» **Task statement**: All that should appear is the line containing "#8b5cf6; padding-left: 33px;" and the lines after it in the records below, each reproduced exactly.

» **Data provided**:
□ □ □

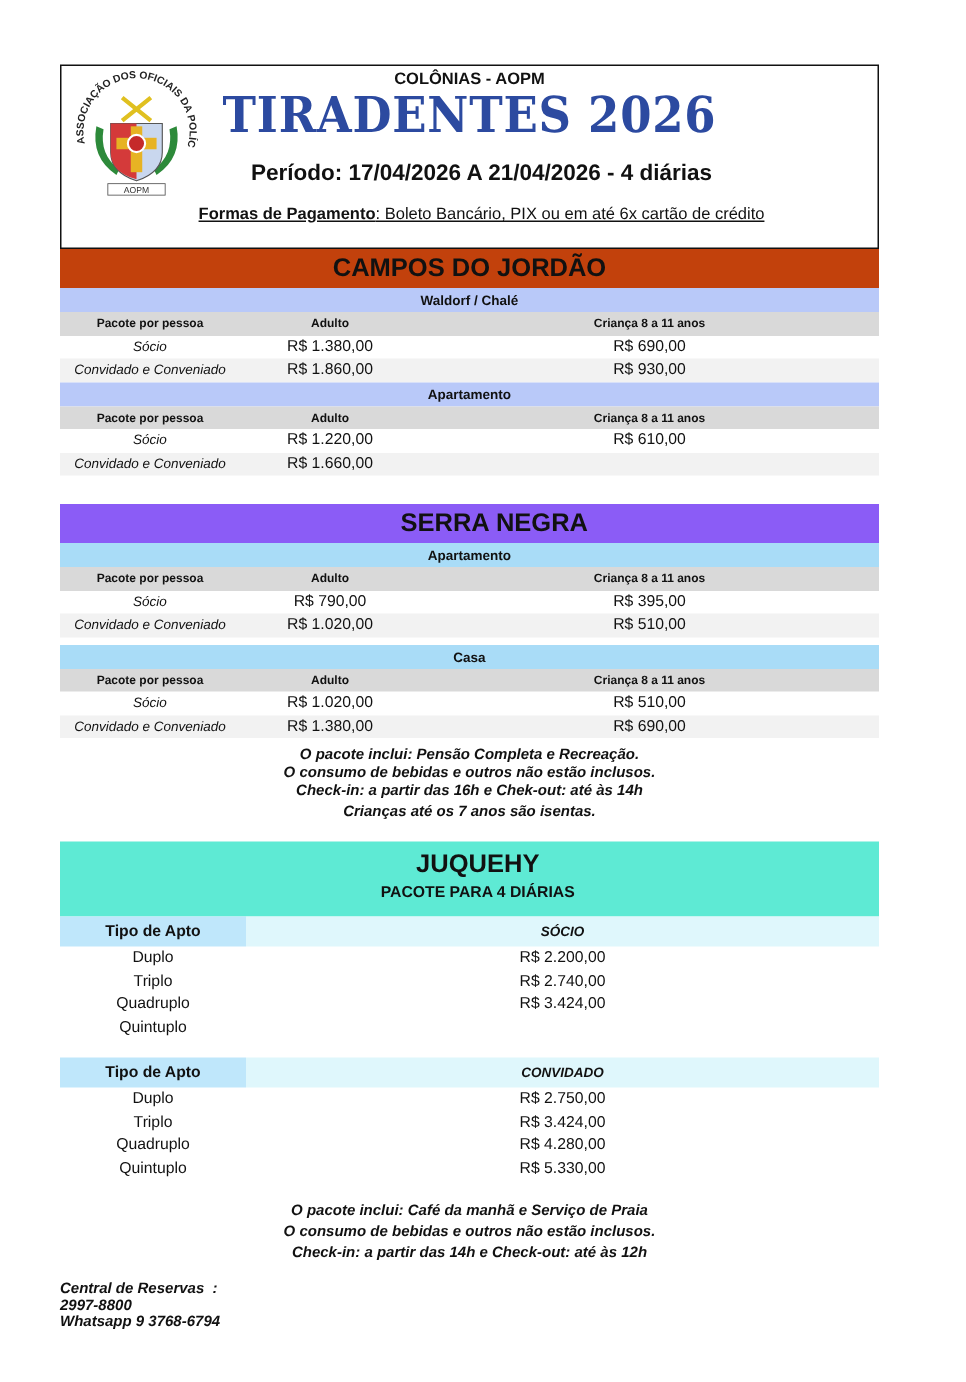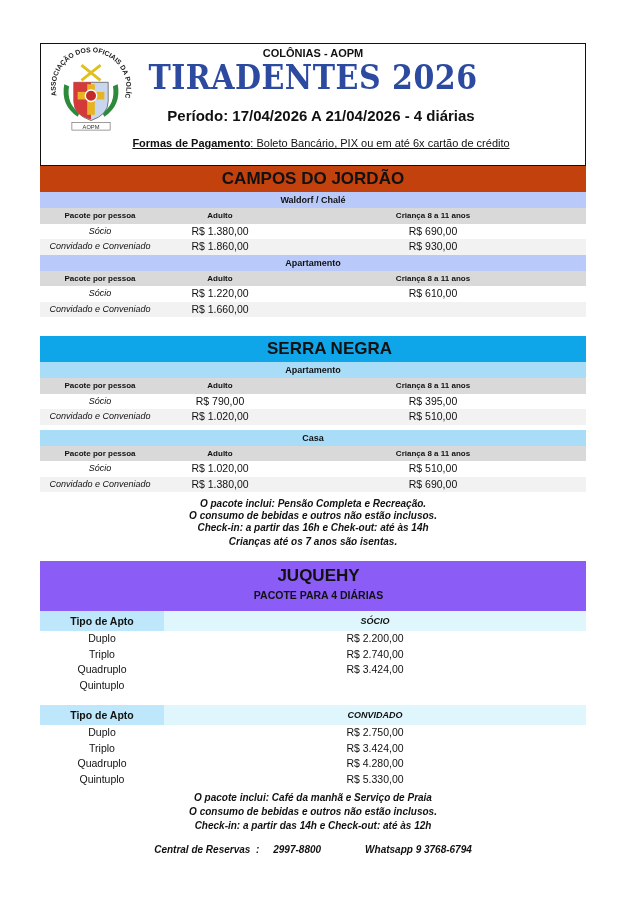--- a/index.html
+++ b/index.html
@@ -37,27 +37,27 @@
   .col-head span, .row span { display: block; text-align: center; }
   .c1 { width: 120px; }
   .c2 { width: 120px; }
   .c3 { width: 306px; }
   .row { font-size: 10.5px; }
   .row .c1 { font-style: italic; font-size: 9px; }
   .row.alt { background: #f2f2f2; }
 
   .cj .resort-title { background: #c2410c; }
   .cj .sub-title { background: #b9c9f9; }
-  .sn .resort-title { background: #0ea5e9; padding-left: 33px; }
+  .sn .resort-title { background: #8b5cf6; padding-left: 33px; }
   .sn .sub-title { background: #a9dcf7; }
 
   .notes { text-align: center; font-weight: bold; font-style: italic; font-size: 10px; line-height: 12px; }
 
   
-  .jq-head { background: #8b5cf6; text-align: center; height: 50px; padding-left: 11px; }
+  .jq-head { background: #5eead4; text-align: center; height: 50px; padding-left: 11px; }
   .jq-head .name { font-weight: bold; font-size: 17px; padding-top: 5px; height: 28px; }
   .jq-head .pkg { font-weight: bold; font-size: 10.5px; }
   .jq-colhead { display: flex; height: 20px; line-height: 20px; }
   .jq-colhead .t { width: 124px; background: #bfe7fb; text-align: center; font-weight: bold; font-size: 10.5px; }
   .jq-colhead .p { width: 422px; background: #dff7fc; text-align: center; font-weight: bold; font-style: italic; font-size: 9px; }
   .jq-row { display: flex; height: 15.5px; line-height: 15.5px; font-size: 10.5px; }
   .jq-row .t { width: 124px; text-align: center; }
   .jq-row .p { width: 422px; text-align: center; }
 
   .footer { display: flex; justify-content: center; font-weight: bold; font-style: italic; font-size: 10px; }
@@ -221,27 +221,27 @@
       </div>
     <div class="jq-row">
         <div class="t">Quadruplo</div>
         <div class="p">R$ 4.280,00</div>
       </div>
     <div class="jq-row">
         <div class="t">Quintuplo</div>
         <div class="p">R$ 5.330,00</div>
       </div>
 
-    <div class="notes" style="margin-top:4px; line-height:14px;">
+    <div class="notes" style="margin-top:14px; line-height:14px;">
       <div>O pacote inclui: Café da manhã e Serviço de Praia</div>
       <div>O consumo de bebidas e outros não estão inclusos.</div>
       <div>Check-in: a partir das 14h e Check-out: até às 12h</div>
     </div>
 
-    <div class="footer" style="margin-top:11px;">
+    <div class="footer" style="margin-top:11px;flex-direction:column;">
       <span>Central de Reservas  :</span>
       <span style="width:14px"></span>
       <span>2997-8800</span>
       <span style="width:44px"></span>
       <span>Whatsapp 9 3768-6794</span>
     </div>
   </div>
 </div>
 
 </body></html>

□ □ □

» **Finished exercise**:
+  .sn .resort-title { background: #8b5cf6; padding-left: 33px; }
   .sn .sub-title { background: #a9dcf7; }
 
   .notes { text-align: center; font-weight: bold; font-style: italic; font-size: 10px; line-height: 12px; }
 
   
-  .jq-head { background: #8b5cf6; text-align: center; height: 50px; padding-left: 11px; }
+  .jq-head { background: #5eead4; text-align: center; height: 50px; padding-left: 11px; }
   .jq-head .name { font-weight: bold; font-size: 17px; padding-top: 5px; height: 28px; }
   .jq-head .pkg { font-weight: bold; font-size: 10.5px; }
   .jq-colhead { display: flex; height: 20px; line-height: 20px; }
   .jq-colhead .t { width: 124px; background: #bfe7fb; text-align: center; font-weight: bold; font-size: 10.5px; }
   .jq-colhead .p { width: 422px; background: #dff7fc; text-align: center; font-weight: bold; font-style: italic; font-size: 9px; }
   .jq-row { display: flex; height: 15.5px; line-height: 15.5px; font-size: 10.5px; }
   .jq-row .t { width: 124px; text-align: center; }
   .jq-row .p { width: 422px; text-align: center; }
 
   .footer { display: flex; justify-content: center; font-weight: bold; font-style: italic; font-size: 10px; }
@@ -221,27 +221,27 @@
       </div>
     <div class="jq-row">
         <div class="t">Quadruplo</div>
         <div class="p">R$ 4.280,00</div>
       </div>
     <div class="jq-row">
         <div class="t">Quintuplo</div>
         <div class="p">R$ 5.330,00</div>
       </div>
 
-    <div class="notes" style="margin-top:4px; line-height:14px;">
+    <div class="notes" style="margin-top:14px; line-height:14px;">
       <div>O pacote inclui: Café da manhã e Serviço de Praia</div>
       <div>O consumo de bebidas e outros não estão inclusos.</div>
       <div>Check-in: a partir das 14h e Check-out: até às 12h</div>
     </div>
 
-    <div class="footer" style="margin-top:11px;">
+    <div class="footer" style="margin-top:11px;flex-direction:column;">
       <span>Central de Reservas  :</span>
       <span style="width:14px"></span>
       <span>2997-8800</span>
       <span style="width:44px"></span>
       <span>Whatsapp 9 3768-6794</span>
     </div>
   </div>
 </div>
 
 </body></html>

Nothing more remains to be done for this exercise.